Outsourcing facilities disagreed with FDA’s proposed rule for several reasons. The Outsourcing Facilities Association (OFA) wrote to FDA and argued the proposed rule does not follow the rulemaking process because it doesn't include the necessary information needed to create a rule. It also argues that rulemaking process itself was flawed, and doesn't provide a real reason on what standard to use when putting drugs or drug categories on the DDC lists.
 
OFA said FDA's proposed rule omits three types of information required by Section 503B of the FD&C Act, including evidence demonstrating the compounding difficulties that justify why each drug or drug category should be included in the lists, does not identify any compounding conditions that are necessary to prevent the drug or category of drugs from presenting demonstrable difficulties, and evidence that the compounding conditions would mitigate potential adverse effects.
 
"The Proposed Rule is further flawed because it was not developed in consultation with an advisory committee comprised of pharmacists and physicians with expertise in 503B compounding capabilities and operations," said OFA. "Although 503B facilities are not expressly identified in Section 503B(c)(2), expertise in their capabilities and operations is clearly required for promulgating a new rule affecting the regulated class.

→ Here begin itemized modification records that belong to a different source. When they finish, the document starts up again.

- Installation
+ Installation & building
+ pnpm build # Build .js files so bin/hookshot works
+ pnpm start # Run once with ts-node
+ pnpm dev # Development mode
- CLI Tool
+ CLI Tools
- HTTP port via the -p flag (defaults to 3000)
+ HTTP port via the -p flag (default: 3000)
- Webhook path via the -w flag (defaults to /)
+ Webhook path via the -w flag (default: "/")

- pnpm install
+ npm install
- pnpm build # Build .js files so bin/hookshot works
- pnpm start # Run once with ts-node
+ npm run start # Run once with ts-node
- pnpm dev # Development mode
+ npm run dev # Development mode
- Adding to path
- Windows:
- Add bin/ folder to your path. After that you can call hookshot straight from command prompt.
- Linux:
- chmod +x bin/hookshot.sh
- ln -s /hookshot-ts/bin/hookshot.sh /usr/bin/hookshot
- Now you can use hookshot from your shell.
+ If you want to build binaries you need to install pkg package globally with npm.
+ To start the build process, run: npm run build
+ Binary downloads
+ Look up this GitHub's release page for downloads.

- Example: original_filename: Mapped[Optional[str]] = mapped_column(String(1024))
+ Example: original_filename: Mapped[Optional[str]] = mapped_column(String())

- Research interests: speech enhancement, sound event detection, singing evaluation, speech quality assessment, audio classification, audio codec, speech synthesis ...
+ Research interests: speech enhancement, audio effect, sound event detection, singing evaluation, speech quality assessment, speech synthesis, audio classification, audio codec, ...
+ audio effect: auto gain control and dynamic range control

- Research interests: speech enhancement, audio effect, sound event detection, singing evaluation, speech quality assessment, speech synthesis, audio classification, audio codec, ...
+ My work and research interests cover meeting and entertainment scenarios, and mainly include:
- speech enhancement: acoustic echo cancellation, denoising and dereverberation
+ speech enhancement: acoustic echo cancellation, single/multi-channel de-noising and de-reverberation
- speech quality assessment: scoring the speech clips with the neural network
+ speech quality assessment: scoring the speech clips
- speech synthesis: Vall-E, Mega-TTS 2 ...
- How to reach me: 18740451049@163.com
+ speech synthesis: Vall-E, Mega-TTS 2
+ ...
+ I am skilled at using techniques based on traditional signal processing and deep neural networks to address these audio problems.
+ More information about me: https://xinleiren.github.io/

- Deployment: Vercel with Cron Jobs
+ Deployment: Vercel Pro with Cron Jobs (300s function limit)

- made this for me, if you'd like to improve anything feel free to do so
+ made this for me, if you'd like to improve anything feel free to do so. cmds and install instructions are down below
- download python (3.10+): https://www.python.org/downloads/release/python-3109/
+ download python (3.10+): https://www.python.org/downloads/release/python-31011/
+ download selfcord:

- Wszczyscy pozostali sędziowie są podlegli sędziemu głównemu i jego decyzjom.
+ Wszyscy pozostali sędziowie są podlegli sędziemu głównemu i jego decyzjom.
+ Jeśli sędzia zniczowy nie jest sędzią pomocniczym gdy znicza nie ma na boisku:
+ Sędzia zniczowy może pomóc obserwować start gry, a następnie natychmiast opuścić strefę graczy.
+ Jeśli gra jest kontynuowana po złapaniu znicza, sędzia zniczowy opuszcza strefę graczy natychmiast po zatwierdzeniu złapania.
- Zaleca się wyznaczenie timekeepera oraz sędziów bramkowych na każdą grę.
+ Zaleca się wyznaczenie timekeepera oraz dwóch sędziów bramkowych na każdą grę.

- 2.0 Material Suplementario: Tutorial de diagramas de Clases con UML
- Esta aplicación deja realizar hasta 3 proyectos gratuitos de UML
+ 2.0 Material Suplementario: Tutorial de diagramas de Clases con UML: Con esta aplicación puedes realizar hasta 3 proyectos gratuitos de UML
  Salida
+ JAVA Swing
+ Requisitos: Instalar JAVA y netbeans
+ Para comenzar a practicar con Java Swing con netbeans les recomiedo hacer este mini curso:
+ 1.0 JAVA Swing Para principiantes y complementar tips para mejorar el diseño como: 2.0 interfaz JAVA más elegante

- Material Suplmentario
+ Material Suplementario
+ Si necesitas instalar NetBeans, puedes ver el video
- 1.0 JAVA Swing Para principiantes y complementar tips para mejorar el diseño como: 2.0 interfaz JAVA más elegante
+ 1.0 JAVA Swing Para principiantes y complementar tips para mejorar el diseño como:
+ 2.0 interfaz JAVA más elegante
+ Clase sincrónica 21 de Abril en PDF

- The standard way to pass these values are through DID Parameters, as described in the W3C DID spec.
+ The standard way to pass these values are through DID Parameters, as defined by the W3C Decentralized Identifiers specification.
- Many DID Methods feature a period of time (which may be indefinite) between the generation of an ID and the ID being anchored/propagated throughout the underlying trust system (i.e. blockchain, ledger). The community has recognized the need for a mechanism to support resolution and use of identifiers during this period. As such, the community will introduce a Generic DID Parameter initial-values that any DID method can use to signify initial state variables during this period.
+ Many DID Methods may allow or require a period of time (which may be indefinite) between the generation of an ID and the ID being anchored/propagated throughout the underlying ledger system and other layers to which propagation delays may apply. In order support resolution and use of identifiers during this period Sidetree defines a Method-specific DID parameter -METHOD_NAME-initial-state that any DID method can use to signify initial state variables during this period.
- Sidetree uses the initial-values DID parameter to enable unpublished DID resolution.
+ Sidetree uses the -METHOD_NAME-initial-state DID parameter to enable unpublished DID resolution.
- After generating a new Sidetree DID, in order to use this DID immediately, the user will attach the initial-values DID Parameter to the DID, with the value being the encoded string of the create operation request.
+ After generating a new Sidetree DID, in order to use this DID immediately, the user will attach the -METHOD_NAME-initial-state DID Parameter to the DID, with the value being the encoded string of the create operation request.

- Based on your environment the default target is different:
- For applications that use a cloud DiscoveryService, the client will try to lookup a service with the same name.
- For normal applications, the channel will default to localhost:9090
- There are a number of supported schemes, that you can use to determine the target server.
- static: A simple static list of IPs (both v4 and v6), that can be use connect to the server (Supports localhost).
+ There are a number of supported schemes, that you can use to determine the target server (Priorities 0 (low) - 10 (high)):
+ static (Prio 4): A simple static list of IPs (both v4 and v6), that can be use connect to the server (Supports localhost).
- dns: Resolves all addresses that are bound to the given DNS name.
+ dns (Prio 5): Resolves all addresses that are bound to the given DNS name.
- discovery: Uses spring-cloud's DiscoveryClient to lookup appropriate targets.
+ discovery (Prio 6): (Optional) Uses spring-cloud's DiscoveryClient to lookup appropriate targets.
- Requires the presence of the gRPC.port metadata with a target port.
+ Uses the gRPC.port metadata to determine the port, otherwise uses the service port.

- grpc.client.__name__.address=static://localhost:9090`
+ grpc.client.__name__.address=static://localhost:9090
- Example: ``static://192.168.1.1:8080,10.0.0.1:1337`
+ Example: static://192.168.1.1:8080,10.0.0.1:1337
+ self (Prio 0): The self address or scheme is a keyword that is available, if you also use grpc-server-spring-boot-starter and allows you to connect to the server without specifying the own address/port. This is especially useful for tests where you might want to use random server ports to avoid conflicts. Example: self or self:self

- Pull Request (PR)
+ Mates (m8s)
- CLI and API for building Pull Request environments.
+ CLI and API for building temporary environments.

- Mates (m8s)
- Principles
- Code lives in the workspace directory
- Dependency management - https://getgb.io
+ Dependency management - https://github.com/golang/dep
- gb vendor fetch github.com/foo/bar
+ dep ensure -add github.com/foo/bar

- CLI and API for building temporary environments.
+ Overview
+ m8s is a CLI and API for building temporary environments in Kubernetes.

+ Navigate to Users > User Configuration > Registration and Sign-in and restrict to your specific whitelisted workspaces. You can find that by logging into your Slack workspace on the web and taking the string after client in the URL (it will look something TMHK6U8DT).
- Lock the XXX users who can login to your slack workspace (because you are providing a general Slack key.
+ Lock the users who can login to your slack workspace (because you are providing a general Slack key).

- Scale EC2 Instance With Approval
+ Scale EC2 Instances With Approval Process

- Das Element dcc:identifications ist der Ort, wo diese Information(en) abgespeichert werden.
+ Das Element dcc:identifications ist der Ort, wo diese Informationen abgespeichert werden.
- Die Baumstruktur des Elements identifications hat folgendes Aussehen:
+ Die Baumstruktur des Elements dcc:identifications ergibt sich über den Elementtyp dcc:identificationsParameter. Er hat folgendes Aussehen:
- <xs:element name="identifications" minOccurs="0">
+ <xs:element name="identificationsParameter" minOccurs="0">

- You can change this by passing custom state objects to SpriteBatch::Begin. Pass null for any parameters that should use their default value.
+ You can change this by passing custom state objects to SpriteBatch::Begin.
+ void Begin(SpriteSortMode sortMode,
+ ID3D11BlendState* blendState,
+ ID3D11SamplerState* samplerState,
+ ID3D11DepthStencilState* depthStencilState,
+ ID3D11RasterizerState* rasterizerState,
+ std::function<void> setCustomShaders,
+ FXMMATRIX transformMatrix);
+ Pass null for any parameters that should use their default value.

Yet not a single current or former advisory committee member has any experience or expertise in 503B compounding capabilities and operations. As such, the Proposed Rule is procedurally deficient."
 
OFA also argued that the six criteria used by FDA to determine whether a drug or drug category should be on one of the DDC lists fail to provide an objective standard on whether they present a significant compounding difficulty and more broadly the rule is not supported by evidence demonstrating compounding difficulties.
 
"The Proposed Rule cannot be finalized at this time," said OFA. "It was proposed with deliberate disregard of applicable rulemaking procedures."
 
OFA said FDA's PCAC should include members with experience in Section 503B compounding or cGMP requirements relating to Section 503B compounding, its DDC listing criteria should include objective standards to determine how drugs get on the lists, identify compounding conditions that could negate the DDC List criteria, and conduct a regulatory flexibility analysis because the rule will have a significant economic impact on small er facilities.
 
The law firm Baker & Hostetler, which represents compounders, agreed with much of what OFA had to say. It echoed that the proposed rule doesn’t include evidence to support why certain drugs or drug categories should be included on the DDC lists, and it also fails to propose conditions that would allow outsourcing facilities to continue to produce compounded drugs that are on the lists.
 
More broadly, the law firm argues that FDA's proposed rule is arbitrary and capricious because it fails to provide evidence showing there are compounding difficulties that warrant putting certain drugs and drug categories on the DDC lists.